It’s true. All of it” -- Han Solo, Star Wars: The Force Awakens
I am sure by now I have to be the only person on the planet who has not seen Star Wars: The Force Awakens. I hope to rectify this soon and see it with my daughter this weekend. So in preparation to see the latest episode, we have started watching the original Star Wars trilogy again for the first time in years. In doing so, I have rediscovered that my favorite character in the saga is, without question, Master Yoda.
Now, everyone knows that Yoda is the wise Jedi master that taught young Luke Skywalker the ways of the Force. But you may not know that much of Yoda’s wisdom can be applied directly to retirement investing. That’s right, it seems Yoda knows investing, too. So, here are three retirement investing truths from Yoda himself:
Truth #1: “Do, or do not. There is no try.”
The most important part of investing for retirement is getting started. If you are reading this column, it’s likely that you are already serious about investing for your retirement years. But are you investing enough to adequately fund the lifestyle you desire in retirement?

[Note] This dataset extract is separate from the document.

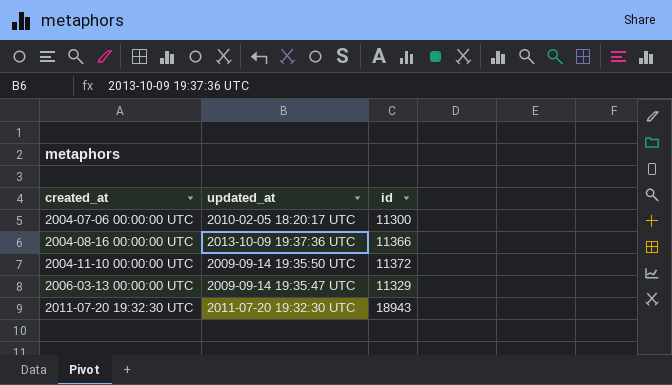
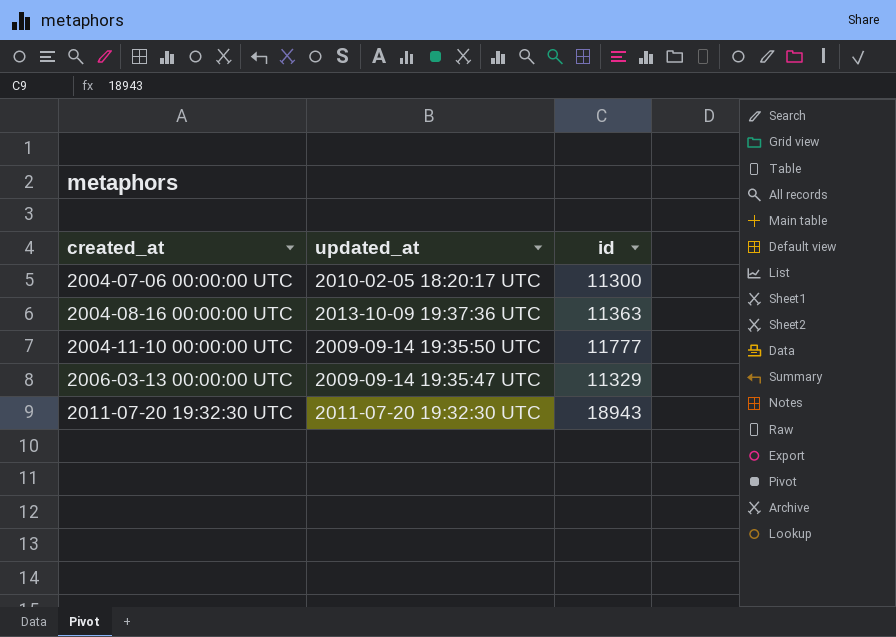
2004-08-16 00:00:00 UTC | id: 11366 -> 11363
2004-11-10 00:00:00 UTC | id: 11372 -> 11777

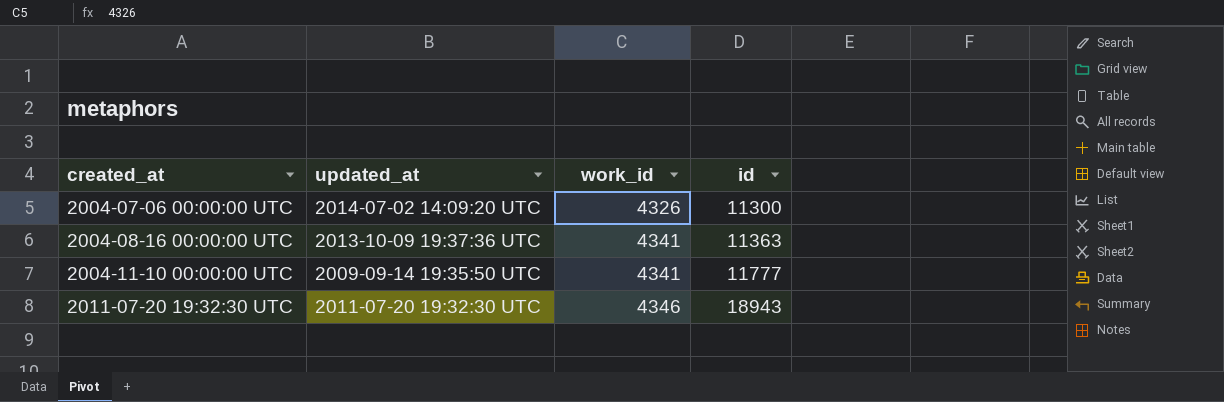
column work_id | position: none -> 3
row 2006-03-13 00:00:00 UTC: 2009-09-14 19:35:47 UTC | 11329 -> none
2004-07-06 00:00:00 UTC | updated_at: 2010-02-05 18:20:17 UTC -> 2014-07-02 14:09:20 UTC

It is extremely important to know how well your retirement goal is currently funded. Simply put, your retirement funding status is the present value of your retirement assets (which includes future contributions and an assumed growth rate), divided by the present value of your expected future retirement liabilities (income needs).
ASSETS / LIABILITIES = FUNDING STATUS
If the present value of your retirement assets is larger than the present value of your retirement liabilities, then your retirement is considered “funded” or on track. If not, then you must consider investing more, working longer, adjusting your investment strategy or all of the above.
Don’t wait to find out your funding status when it’s too late to do anything about it. Do it now.
Truth #2: “You must unlearn what you have learned.”
When it comes to preparing yourself financially for retirement, conventional wisdom is not always so wise. This is particularly true given the current interest-rate environment.
For example, I am frequently asked by clients if they should invest solely for income in retirement and avoid stocks all together. Well, in short, I think such a strategy could be a colossal mistake. Just look at the investors who recently reached for yield in securities such as high-yield (junk) bonds and master limited partnerships (MLPs). In many cases, the promise of high, stable income has been met with principal declines to the tune of 30% or more.
Others look to fixed annuities for their “guaranteed” income promises. Again, given the low-interest-rate environment, the real guarantee of annuities is a guaranteed low return on your investment coupled with a guaranteed reduction in your standard of living over time due to inflation. This is simply not the right time to buy these products.
In order to keep their retirement goals funded, and fight off inflation, investors are going to have to invest a sizable part of their retirement assets in a globally diversified stock portfolio, plain and simple.
Truth #3: “Fear is the path to the dark side.”
As we have witnessed recently, risk happens fast in the stock market. The nature of stock market declines tend to be swift and painful. As you might guess, this can lead to a great deal of anxiety that can rattle even the most seasoned retirement investor.
The pain caused by market corrections and bear markets can cause retirement investors to make purely emotional decisions and sell their portfolios at absolutely the wrong time. This could potentially cause irreparable damage to their portfolios, and their retirement lifestyle.
Remember, discipline always trumps conviction. Diversify well and stick to your strategy. Buy when others are selling. Sell when others are buying. Rinse and repeat.
Understanding these truths is a key step toward successful retirement investing. Executing a successful retirement portfolio strategy in this market environment is certainly challenging. As Yoda would say: “Simple yet difficult, the strategy is.”